Pretoria - If the medical parole policy was changed it would have no bearing on prisoners who had been granted parole prior to its enactment, chair of the national council on correctional services, Judge Siraj Desai said in Pretoria on Tuesday.

"These rules do not envisage being retrospective in nature," Desai said in response to media questions relating to how a new policy would impact on convicted fraudster's Schabir Shaik's medical parole.

He said recommendations of the new policy were that medical parole could be revoked if a person recovered from an illness.

"If a person is released on medical parole, in terms of these proposals he can he be reconsidered if he gets better. His parole could be reviewed."

In opening remarks earlier, Correctional Services Minister Nosiviwe Mapisa-Nqakula said research indicated that "well over 60%" of offenders granted parole on medical grounds have gone on to make a full recovery, leading productive lives.

"The law is silent as to whether such persons should finish their sentences in incarceration or at correctional centres," she said.

Recommendations for medical parole

Recommendations for those eligible for consideration included prisoners who were bedridden, terminally ill, had a physical disability that prevented personal hygiene functions, had a cognitive disability which had worsened since imprisonment and a physical disability which had deteriorated and impacted on human dignity.

Mapisa-Nqakula said previously medical practitioners had shied away from declaring someone "in the final phase of any terminal disease or condition" because it was difficult to determine with absolute clarity.

In some instances this was also because they could be held liable if this was not in fact the case.

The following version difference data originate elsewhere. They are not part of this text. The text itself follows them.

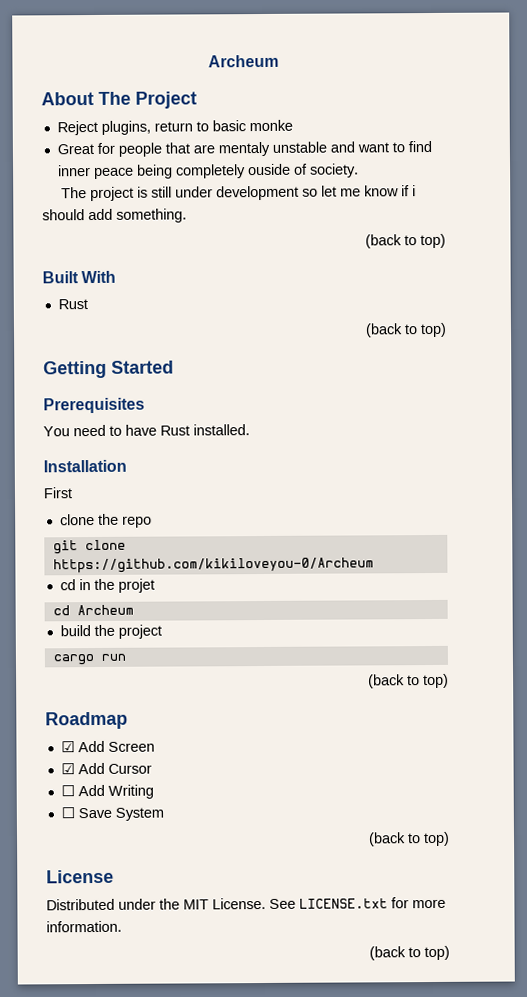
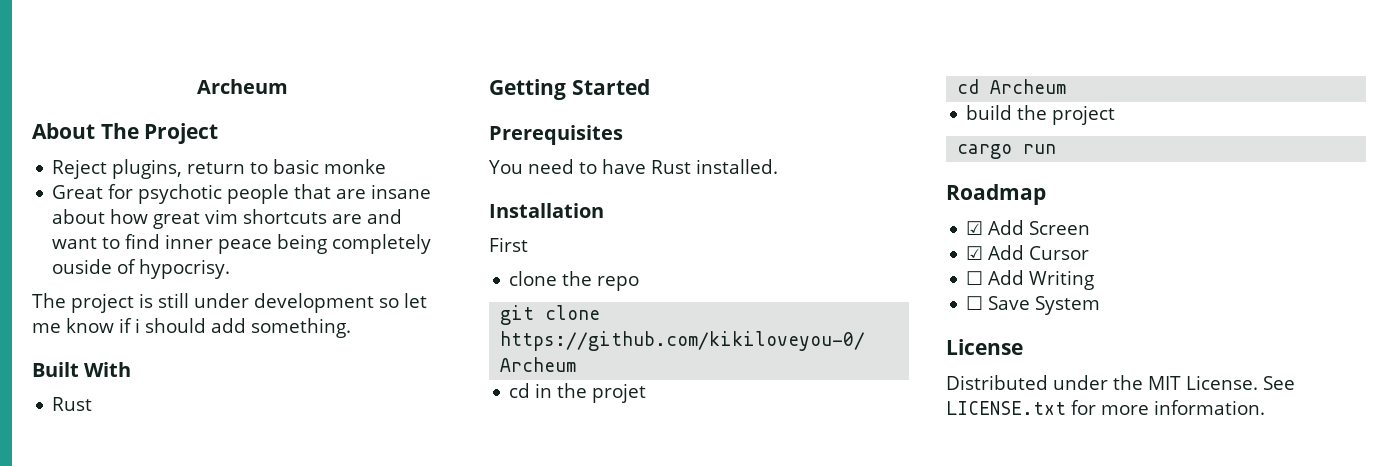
- Great for people that are mentaly unstable and want to find inner peace being completely ouside of society.
+ Great for psychotic people that are insane about how great vim shortcuts are and want to find inner peace being completely ouside of hypocrisy.
  The project is still under development so let me know if i should add something.
- (back to top)
  Built With
  Rust
- (back to top)
  cargo run
- (back to top)
  ☐ Save System
- (back to top)
  See LICENSE.txt for more information.
- (back to top)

"A number of bedridden inmates did not qualify for placement on parole under this provision, despite the fact that their human dignity was seriously impaired by their continued incarceration in such circumstances," she said.

Recommendations also included a pregnant offender and any other case where it was considered that further incarceration would reduce a prisoner's life expectancy.

HIV-positive inmates

Parole for patients with HIV/Aids would form part of deliberations.

"Tackling this pandemic with our correctional services facilities has not been easy pickings," she said, adding that the life expectancy of someone living with HIV/Aids was difficult to predict.

Policy recommendations regarding prisoners who were granted medical parole including helping to find them accommodation with access to medical facilities and eligibility for public benefits such as old age pensions.

It was also suggested that there should be written acceptance of responsibility by an appropriate adult to take care of the person.

The document was expected to be completed by the end of the financial year.